Thursday, 13 November 2008

GEBCO One Minute Grid version 2.0 released

The British Oceanographic Data Centre (BODC) maintains and updates the GEBCO One Minute Grid on behalf of the General Bathymetric Chart of the Oceans (GEBCO) community. The One Minute Grid provides global bathymetry data on a one-arc-minute grid and is part of the GEBCO Digital Atlas.

Version 2.0 (released November 2008) is now available for download. You may opt to download the complete netCDF grid file or a user defined area. It includes updates for

  • The Arctic Ocean from version 2.23 of the International Bathymetric Chart of the Arctic Ocean (IBCAO)
  • Shallow water areas around India, the Korean Peninsula and South Africa
Further information is available in the version 2.0 documentation

Shallow water areas around the Korean Peninsula. ©

Later in 2008, GEBCO will be releasing a 30 arc-second interval global bathymetric grid. It has been generated by combining quality-controlled ship depth soundings with interpolation between sounding points guided by satellite-derived gravity data. It is a global terrain model for ocean and land with land data taken from the NASA Space Shuttle Radar Topography Mission (SRTM30) data set.
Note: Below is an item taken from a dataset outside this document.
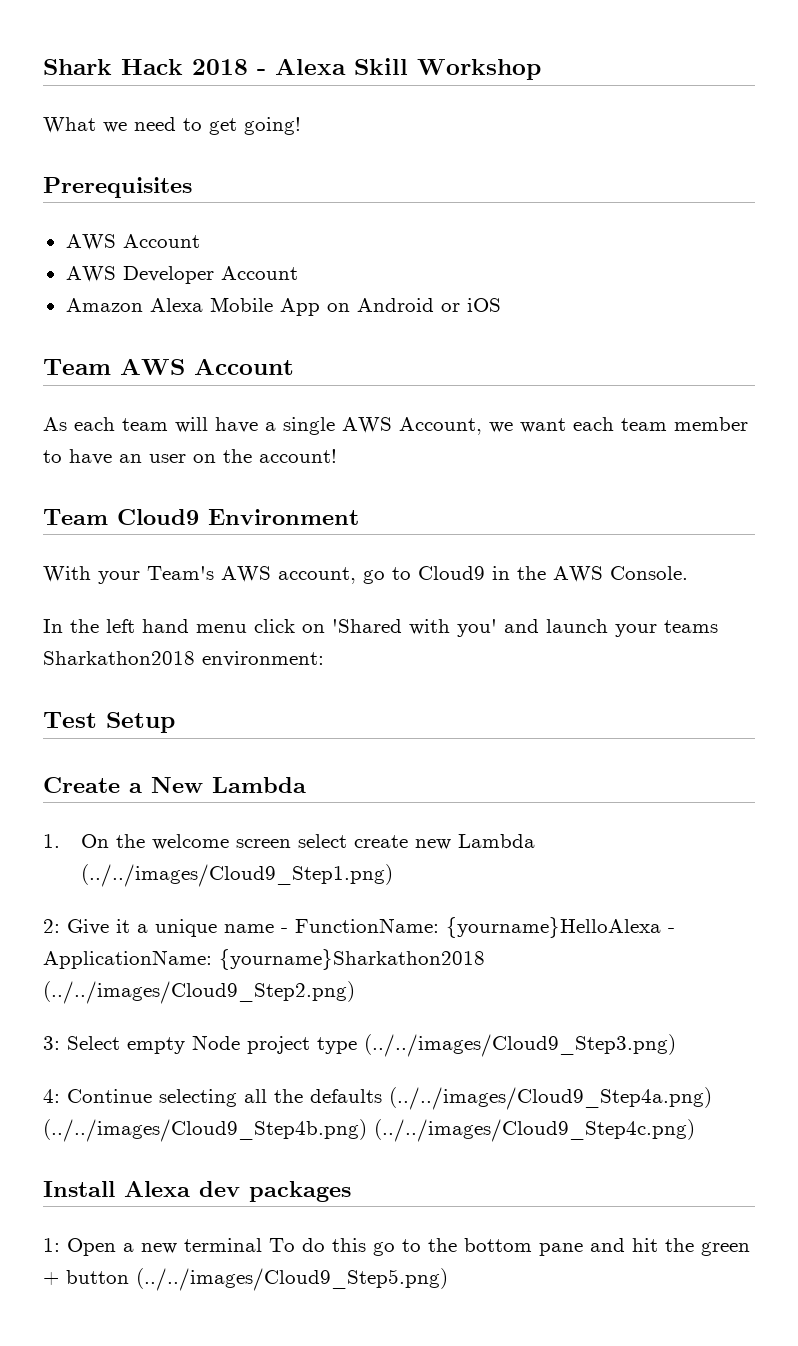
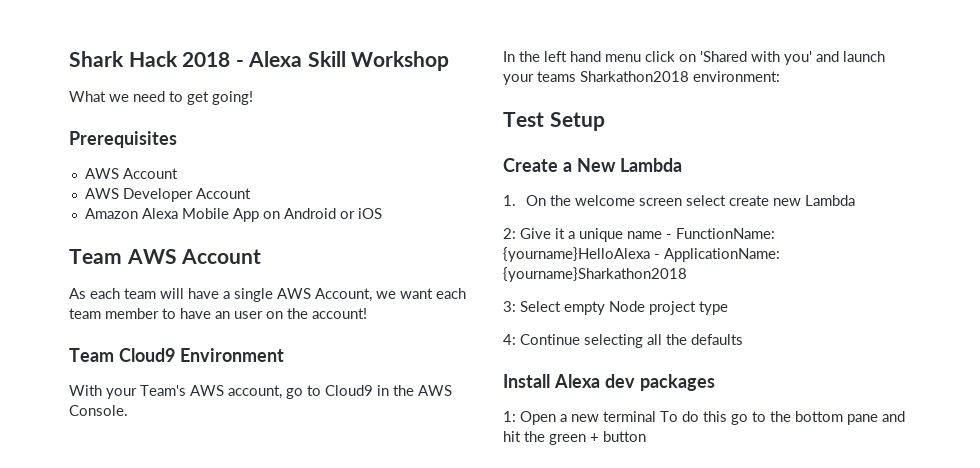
[81,864,394,887] (../../images/Cloud9_Step1.png) -> (856, 200) none
[43,981,355,1004] (../../images/Cloud9_Step2.png) -> (687, 274) none
[364,1034,676,1057] (../../images/Cloud9_Step3.png) -> (728, 308) none
[389,1087,712,1110] [43,1119,695,1142] (../../images/Cloud9_Step4a.png) (../../images/Cloud9_Step4b.png) (../../images/Cloud9_Step4c.png) -> (743, 339) none
[136,1268,448,1291] (../../images/Cloud9_Step5.png) -> (646, 436) none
This data set will also be made available through the grid download application.

Wednesday, 5 November 2008

BODC participates in the HUMBOLDT project

The British Oceanographic Data Centre (BODC) is participating in the HUMBOLDT project, which will help provide a framework for geo data harmonisation and service integration across Europe.

The objective is to build and test tools to allow organisations to exchange data and information more easily, with the aim of enabling an improved response to disaster management.

More information is available from the BODC HUMBOLDT project pages.

HUMBOLDT and Europe ©

What is BODC's role?

One of the key tasks within the HUMBOLDT project is to test the architecture and tools created. To achieve this objective various scenarios will be developed and applied under realistic conditions, for example: an oil spill in international waters.

BODC's involvement is in adapting an existing operational oil spill model. This is being carried out in collaboration with the National Centre for Ocean Forecasting and will use live feeds of ocean currents and weather provided by the Met Office.

The model will be used to test the software components developed by the HUMBOLDT team in other work packages, focusing on interoperability between oil spill models, thus allowing data and information to be exchanged easily in the event of an international incident.